The following conversation took place yesterday, Tinni and I were out on Pat and Ray’s trail.
Alys: Tinni, let’s pick up the pace a bit.
Tinni: Not now. We are headed uphill.
A: Best time to hoof it.
T: How about you carry me?
A: Not possible.
T: You’ve put on weight since last fall.
A: What’s another pound or two?
T: Not one or two pounds. More like ten pounds.
A: I’m still a lightweight.
T: Not really.
A: I’m also a much better rider than I was last fall.
T: Yes you are. How’d this happen?
A: I worked at it. Went far away. Got a lot of training.
T: Well, wherever you were, they fed you really well.

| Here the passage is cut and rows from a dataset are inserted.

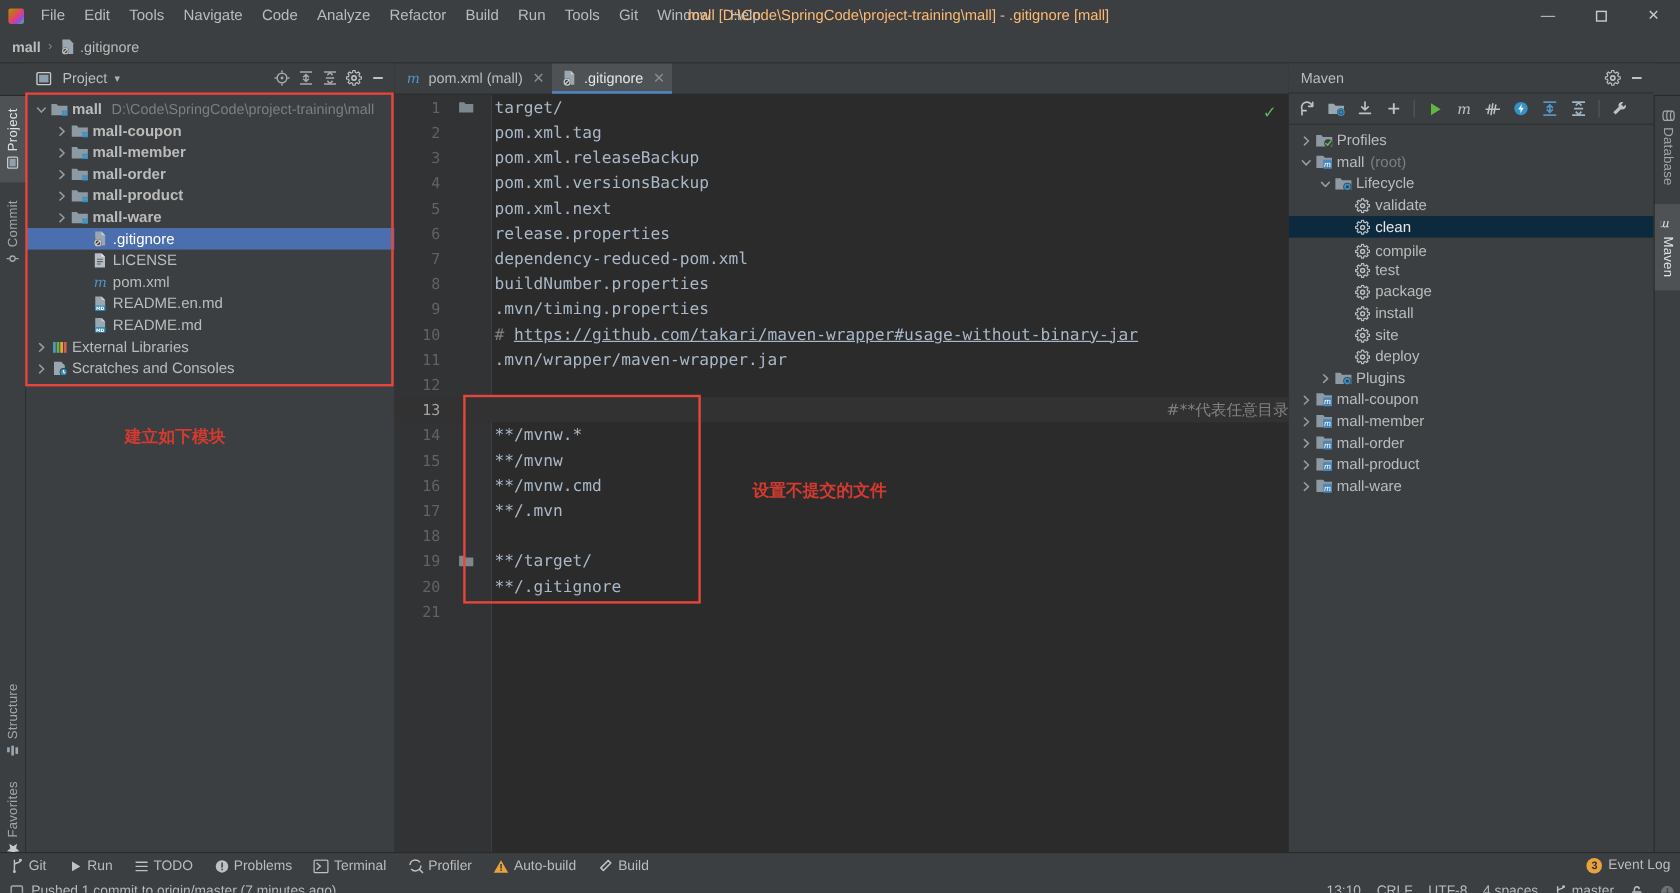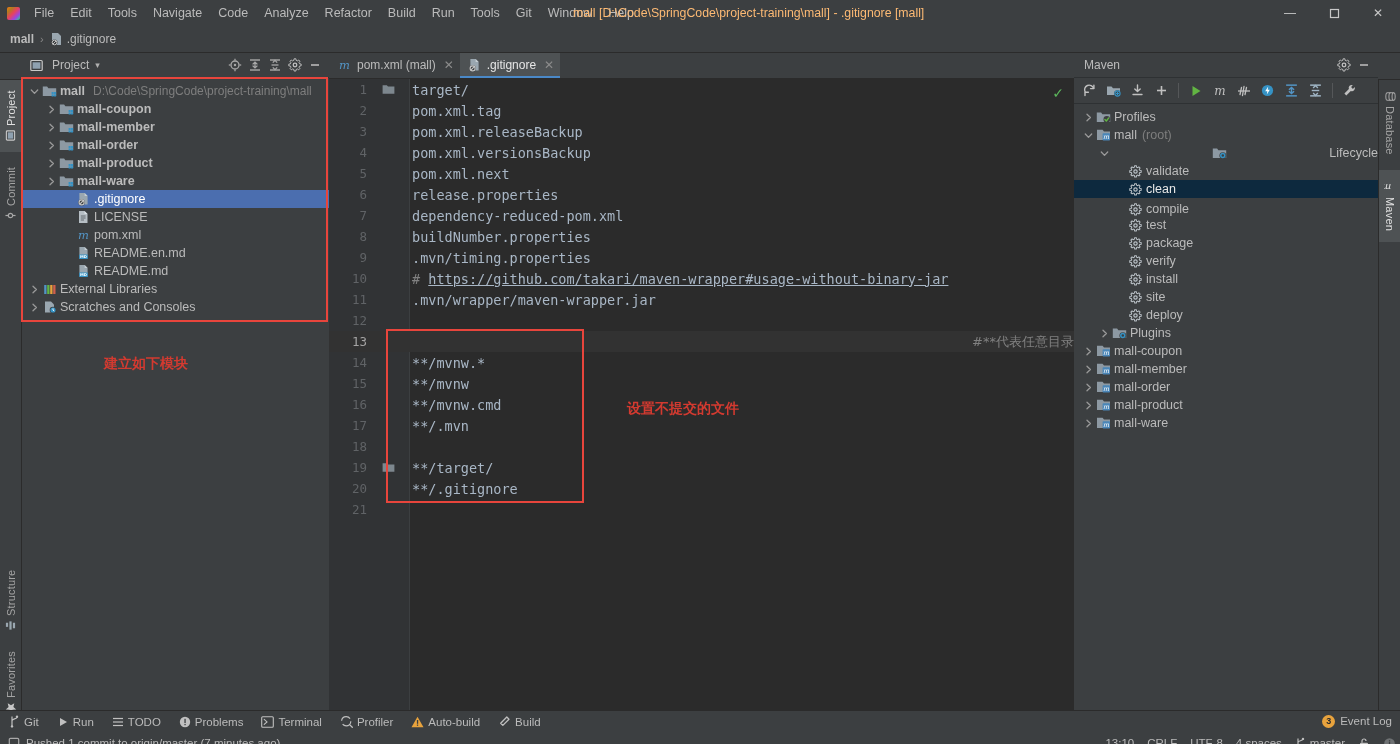--- a/index.html
+++ b/index.html
@@ -857,7 +857,7 @@
           <span class="rlabel">mall</span>
           <span class="mdim">(root)</span>
         </div>
-        <div class="mrow" style="padding-left: 24px; justify-content: space-between;">
+        <div class="mrow" style="padding-left: 24px;">
           <span class="arrow">
             <svg width="9" height="9" viewBox="0 0 9 9">
               <path d="M1.3 3 L4.5 6.4 L7.7 3" stroke="#9A9A9A" stroke-width="1.3" fill="none" stroke-linecap="round" stroke-linejoin="round"></path>

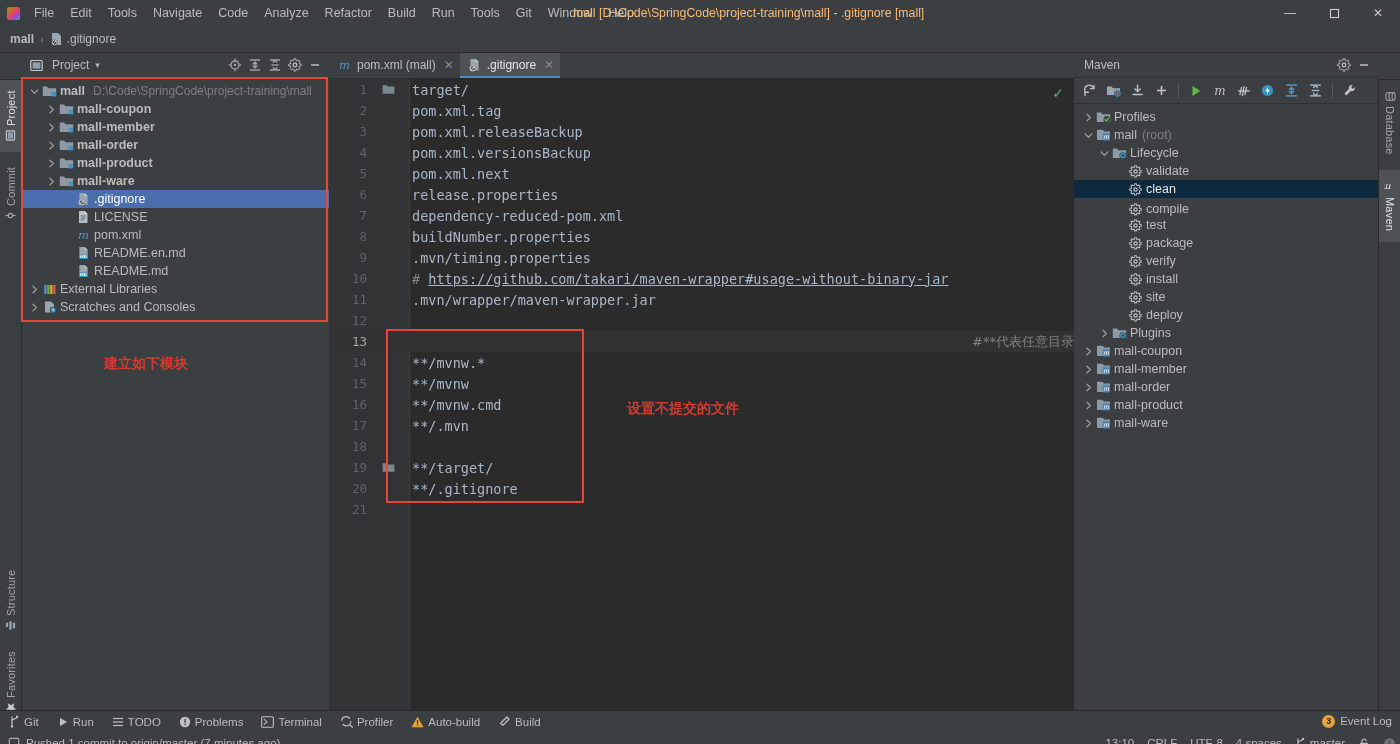--- a/index.html
+++ b/index.html
@@ -930,16 +930,6 @@
               <path d="M7 .9h2l.3 1.8 1.4.6 1.5-1 1.4 1.4-1 1.5.6 1.4 1.8.3v2l-1.8.3-.6 1.4 1 1.5-1.4 1.4-1.5-1-1.4.6-.3 1.8h-2l-.3-1.8-1.4-.6-1.5 1-1.4-1.4 1-1.5-.6-1.4L.9 9v-2l1.8-.3.6-1.4-1-1.5L3.7 2.3l1.5 1 1.4-.6z" fill="none" stroke="#B9C0C6" stroke-width="1.25"></path>
             </svg>
           </span>
-          <span class="rlabel">verify</span>
-        </div>
-        <div class="mrow" style="padding-left: 40px;">
-          <span class="arrow"></span>
-          <span class="ricon">
-            <svg width="13" height="13" viewBox="0 0 16 16">
-              <path d="M8 5.2a2.8 2.8 0 100 5.6 2.8 2.8 0 000-5.6zm0 1.5a1.3 1.3 0 110 2.6 1.3 1.3 0 010-2.6z" fill="#B9C0C6"></path>
-              <path d="M7 .9h2l.3 1.8 1.4.6 1.5-1 1.4 1.4-1 1.5.6 1.4 1.8.3v2l-1.8.3-.6 1.4 1 1.5-1.4 1.4-1.5-1-1.4.6-.3 1.8h-2l-.3-1.8-1.4-.6-1.5 1-1.4-1.4 1-1.5-.6-1.4L.9 9v-2l1.8-.3.6-1.4-1-1.5L3.7 2.3l1.5 1 1.4-.6z" fill="none" stroke="#B9C0C6" stroke-width="1.25"></path>
-            </svg>
-          </span>
           <span class="rlabel">install</span>
         </div>
         <div class="mrow" style="padding-left: 40px;">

A: Yes they did. Karol, she was my riding teacher. She made eggplant parmesan and zucchini lasagna.
T: She was your riding teacher?
A: Yes, and also a very good cook.
T: And so you came back heavier.
A: Can we talk about something else?
A: As I was saying, I learned the importance of sitting straight and having my ears, shoulders, hips, and ankles in alignment.
T: And as I was saying, you are now a heavyweight.
A: And I learned some about how to better be soft in the hand.
T: I so appreciate this.
A: Look. On the left. A moose jaw.
T: Last fall the entire carcass was right next to the trail. It stank bad.
A: Looks like the critters have taken care of that problem.
T: Speaking of such things, the critters are out.
A: It’s a bit early for this.
T: And the fiddle head ferns are appearing.
A: Pretty soon we’ll be seeing wild geraniums.
T: Why all this so early in the year?
A: We humans are screwing up the planet.
T: Yes, I understand this. You have explained this to all us horses, what’s going on.
A: These are just observations.
T: What happens if it gets too hot?
A: Drought, floods, plagues, pestilence.
T: The same ol same ol. Just like it says in the Bible.
A: How do you know about the Bible?
T: My Canadian owners used to read us horses passages.
A: And did this make you a believer?
T: No. But what is prophesied seems to be coming to be.
A: The Bible don’t say anything about the wild geraniums.
T: It’s implied.
T: In one of them books.
A: Not enough evidence. Time to move on.
T: I need to take a breather and rub my eyes.
A: Your right lid is looking swollen again. I’m going to put the fly mask back on when we get home.
T: Oh no! Not the fly mask!
A: Oh yes, the fly mask!
T: Don’t like fly mask. The mares think I look silly.
A: Do you care what they think?
T: Oh yes. They’re my harem.
A: You’ll only have to wear it a few more days, that is until the bugs die down. And I’m going to keep taking it off at night.
T: It’s evening, now.
A: Well, the bugs are bad at dusk.
T: Let’s head back downhill.
A: Let’s just go a few yards more.
T: Let’s not.
A: Okay. We’ll head back home.
T: Time to get a bite to eat.
A: Okay. Grub for a bit.
A: I just wanted to take a moment and thank you for being such a reliable riding horse.
T: It’s my job.
A: And it’s a job you do quite well.
T: Movement ahead. Could be a bear.
A: Look. Pete and Tyra are coming up the trail.
T: Yes, it’s them.
A: I think we’ll go back uphill with them for a ways.
T: Oh, all right.
A: Thanks old man.
T: Who are you calling old man?
A: And who are you calling heavyweight?
T: No more time for talk. I have a job to do.